Btrfs at Facebook
Facebook is growing rapidly, and like all cloud computing services faces resource utilization challenges.
This page describes some of the solutions Btrfs is providing in production now in Facebook's data centers.
Container isolation with Btrfs snapshots and images
Tupperware is Facebook's containerization solution. Tupperware previously set up a container filesystem from scratch every time it started a task, which was expensive in terms of IO and CPU.
Using Btrfs' snapshot features, Tupperware can now snapshot a preexisting Btrfs image.
There were three main problems the Tupperware Btrfs implemenation tried to solve:
Lack of true process isolation: The creation of a container filesystem from scratch gives each task a separate view of the filesystem, but this view is not truly isolated from other tasks running on the machine. One task can easily affect the root filesystem of another task on the machine, without the user explicitly configuring the tasks to share pieces of the filesystem. Even worse, a task can overwrite data stored in packages used by other tasks.

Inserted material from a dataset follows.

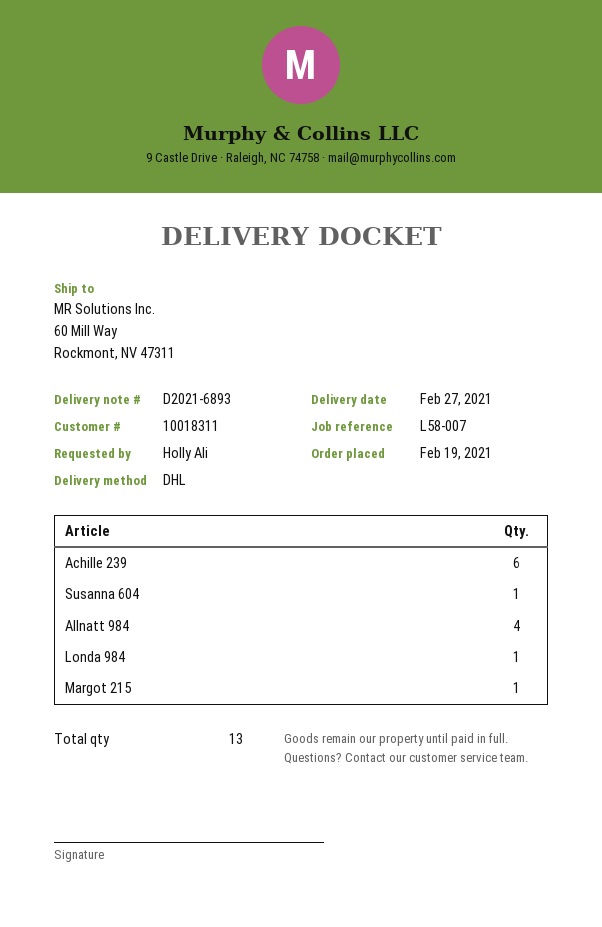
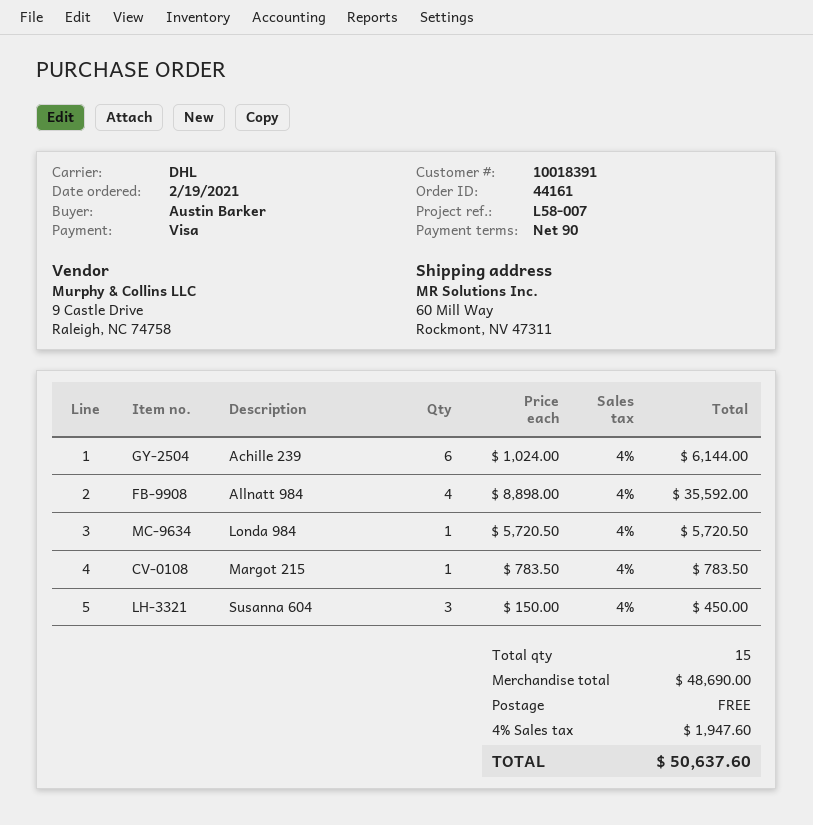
customer number: 10018311 -> 10018391
ordered by: Holly Ali -> Austin Barker
Susanna 604: 1 -> 3
total quantity: 13 -> 15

High IO expense for administrative tasks: A large number of IO operations were required to restart, move, or update Tupperware. This IO was necessary even if all the data needed by the task was already on the destination machine. These IOs were happening during task starts, which makes matters worse as the task is down while we perform these operations. There were also a number of expensive checks that Tupperware did just to ensure that other tasks didn't break anything on the machine, due to the poor isolation.
Determinism: In the existing setup Tupperware does lots of IO operations to prepare the task to run. Each of these operations can fail in many different ways. In addition, the configuration for these operations is not fully contained in the task specification, but also comes from outside configuration programs. This creates a situation where lots of variables have to align in just the right way for the setup to work.
The image-based setup truly isolates tasks. One task cannot accidentally change the filesystem of another task on the host. In addition, a setup like this opens the door to true multi-tenancy, where different tasks run on the same server.
Only a small number of IO operations are needed in the image-based setup if all data needed to start the task is already on the host. Moreover, it's possible to effectively share the common pieces of the root filesystem between the tasks while having full isolation. Since task isolation is also now possible, checks that were needed only because of poor isolation are no longer needed, eliminating that IO overhead.
The image-based approach allows the encapsulation of all filesystem configuration of the task in the task spec itself. No matter where or when the task starts the same operations are performed. An additional benefit is greater configurability left in the hands of the task owner. The new setup is also designed around very few atomic operations: they either fully work and always produce the same result or fail completely.
Because snapshotting in Btrfs is a constant-time operation, IO and CPU expense involved in container setup was drastically reduced. Today a large percentage of Tupperware tasks use Btrfs images.
IO control with cgroup2
cgroup2 is a Linux kernel mechanism to group workloads and control the amount of system resources allocated to each group. Increasing IO efficiency of the Tupperware shared pool with cgroup2 was another use case in which Btrfs played a critical role.
cgroup2 contains an IO controller, that enables the specification of IO limits and thresholds for a given cgroup.
The Tupperware shared pool used ext4 as a filesystem.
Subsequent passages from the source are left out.